THOUSANDS of clients of HSBC’s Swiss private banking division, including wealthy Britons with off-shore accounts in the country, have been affected after a former employee of the bank filched personal information about account-holders.
HSBC confirmed yesterday that a total of 24,000 people had been compromised in the case, which is now under criminal investigation by the Swiss Federal Prosecutor. They include 15,000 current clients of the bank and 9,000 former clients who held accounts with the bank in Switzerland prior to October 2006.
The news sent shock waves through the City, Canary Wharf and Mayfair, since a large proportion of those affected are thought to be high-earning UK citizens holding chunks of their wealth offshore.
Alexandre Zeller, chief executive of HSBC Private Bank in the country, yesterday apologised “unreservedly” for the threat to client privacy.

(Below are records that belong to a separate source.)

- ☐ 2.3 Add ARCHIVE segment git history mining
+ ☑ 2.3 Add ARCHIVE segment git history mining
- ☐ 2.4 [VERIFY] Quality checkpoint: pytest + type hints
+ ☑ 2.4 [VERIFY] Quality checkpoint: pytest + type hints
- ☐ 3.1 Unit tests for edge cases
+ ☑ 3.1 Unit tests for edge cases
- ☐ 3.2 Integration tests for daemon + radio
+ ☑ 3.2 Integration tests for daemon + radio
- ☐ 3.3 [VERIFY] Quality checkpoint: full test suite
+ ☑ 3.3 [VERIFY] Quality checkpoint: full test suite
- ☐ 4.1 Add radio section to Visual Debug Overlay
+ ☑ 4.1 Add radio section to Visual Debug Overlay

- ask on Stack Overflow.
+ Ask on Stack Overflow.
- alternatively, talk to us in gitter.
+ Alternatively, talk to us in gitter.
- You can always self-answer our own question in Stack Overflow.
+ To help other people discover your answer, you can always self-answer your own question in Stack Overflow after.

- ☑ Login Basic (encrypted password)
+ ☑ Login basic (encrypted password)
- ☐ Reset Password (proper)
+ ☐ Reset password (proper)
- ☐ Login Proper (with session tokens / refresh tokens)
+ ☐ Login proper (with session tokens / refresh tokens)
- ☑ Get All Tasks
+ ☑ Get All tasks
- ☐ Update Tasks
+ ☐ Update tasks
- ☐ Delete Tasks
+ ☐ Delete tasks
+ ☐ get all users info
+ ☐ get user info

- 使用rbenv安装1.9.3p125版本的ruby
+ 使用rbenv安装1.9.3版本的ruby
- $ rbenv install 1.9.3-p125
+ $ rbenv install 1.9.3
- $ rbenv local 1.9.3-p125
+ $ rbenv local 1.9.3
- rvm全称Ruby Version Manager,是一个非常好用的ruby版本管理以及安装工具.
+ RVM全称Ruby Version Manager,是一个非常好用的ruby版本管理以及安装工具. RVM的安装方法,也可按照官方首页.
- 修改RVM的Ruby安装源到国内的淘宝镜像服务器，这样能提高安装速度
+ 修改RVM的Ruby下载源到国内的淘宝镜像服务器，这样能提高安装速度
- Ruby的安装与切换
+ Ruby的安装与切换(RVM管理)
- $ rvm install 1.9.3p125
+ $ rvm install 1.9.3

“We deeply regret this situation,” he said. “We are determined to protect our clients’ interests and are taking every necessary measure to do so, actively contacting all our clients with Swiss-based accounts.”
The bank added that it has spent over 100m Swiss francs (£62.2m) on upgrading its security systems to prevent against future threats.
The former employee, computer systems expert Hervé Falciani, was arrested after trying to sell the stolen information to French authorities last year.
France later returned the files to Switzerland and copies of a “significant portion” of the missing data were handed back to HSBC earlier this month.